In addition, polyphosphate compounds can be used as water softeners, such as B. sodium hexamet-aphosphate, sodium tetrapolyphosphate, sodium tripolyphosphate or the potassium salts of any of the aforementioned polyphosphoric acids and aminopolycarboxylic acids uranium, such as ethylenediaminetetraacetic acid, nitrilotriacetic acid, cyclohexanediaminetetraacetic acid, Iminodiacetic acid, N-hydroxymethylethylenediamine triacetic acid, diethylenetriamine pentaacetic acid and the like can be used. The amount of the above water softener used depends on the hardness of the water, but an effective amount will be in most Cases within the range of about 0.5 to about 1 gram per liter of water. aside from that can the photographic processing or developer solutions also calcium and Magnesium sequestrant can be added.

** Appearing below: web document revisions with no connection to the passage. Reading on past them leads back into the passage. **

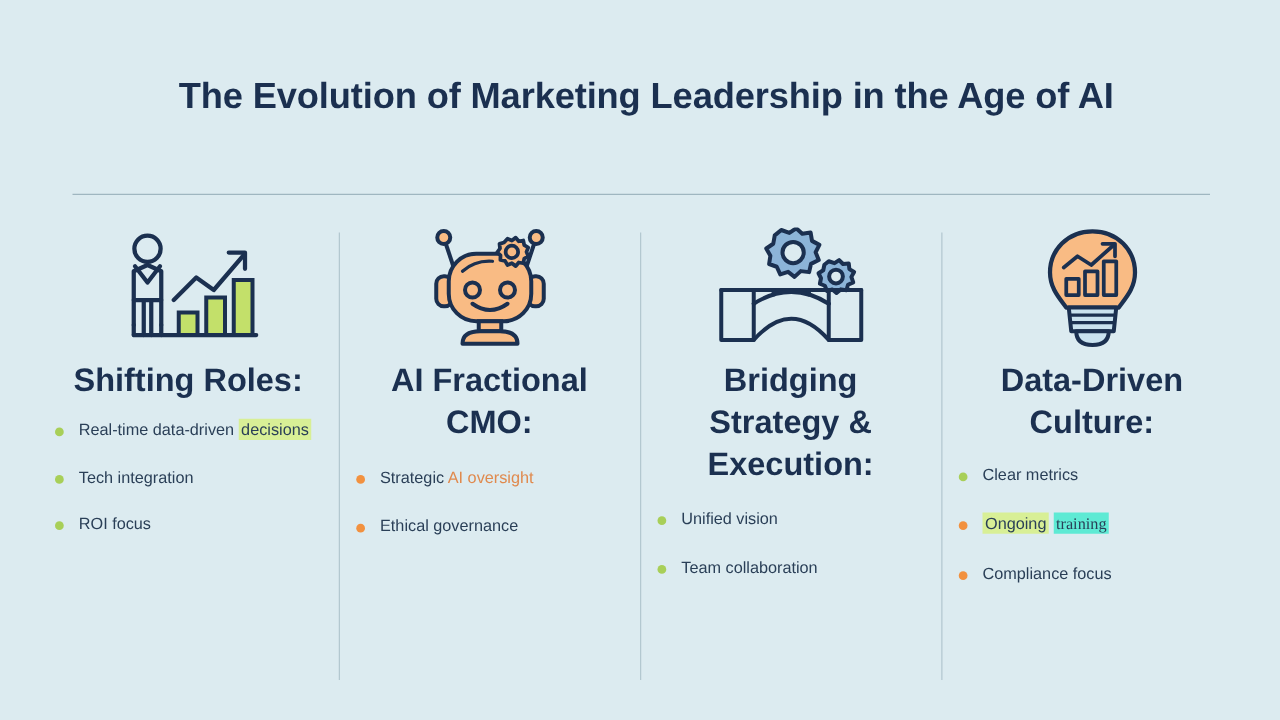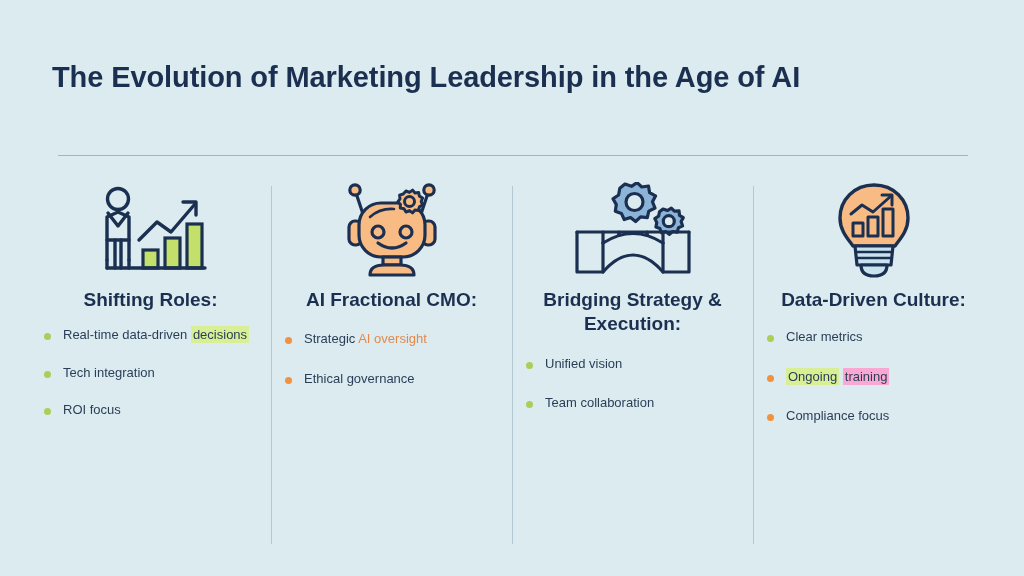"The Evolution of Marketing Leadership" .title-block { left: 52px -> 62px; text-align: left -> center }
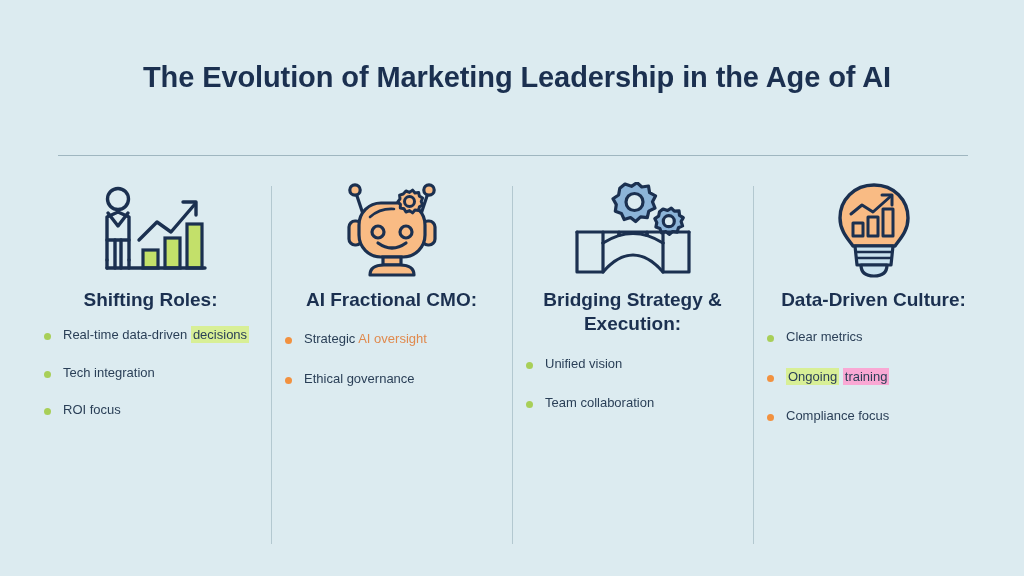"Shifting Roles:" .col-heading { font-size: 19px -> 26px }
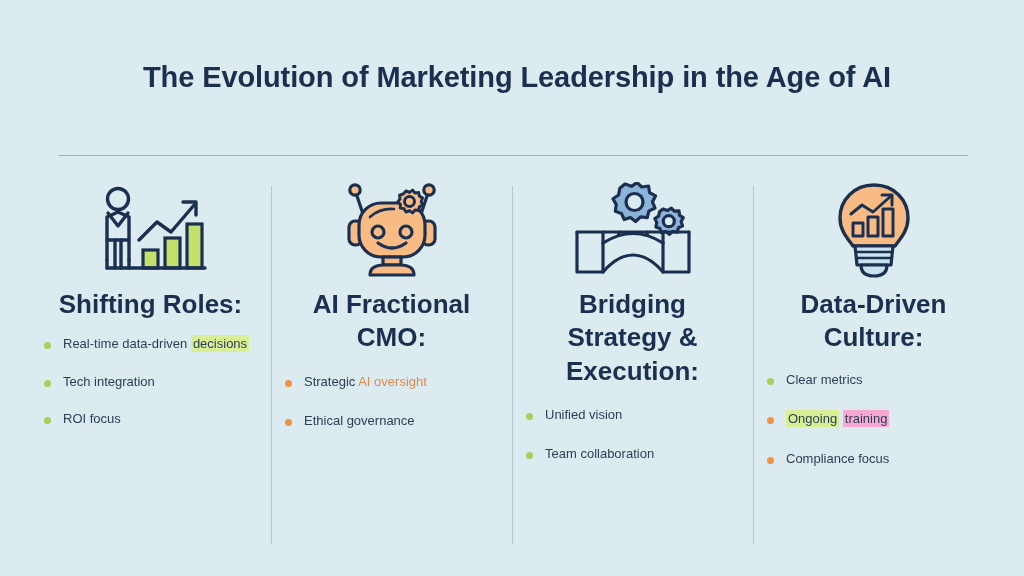"training" .hl-orange { background: #f9a8d4 -> #5eead4; font-family: none -> Liberation Serif, serif }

These funds are provided by J. Willens in Belgische Chemische Industrie ", 21, 325 (1956), and ibid., 23, 1105 (1958), in more detail described.

The photographic processing or developer solutions can, if desired Organic solvents can also be incorporated to increase the solubility of the components the developer solution, in particular the developer compounds, to increase.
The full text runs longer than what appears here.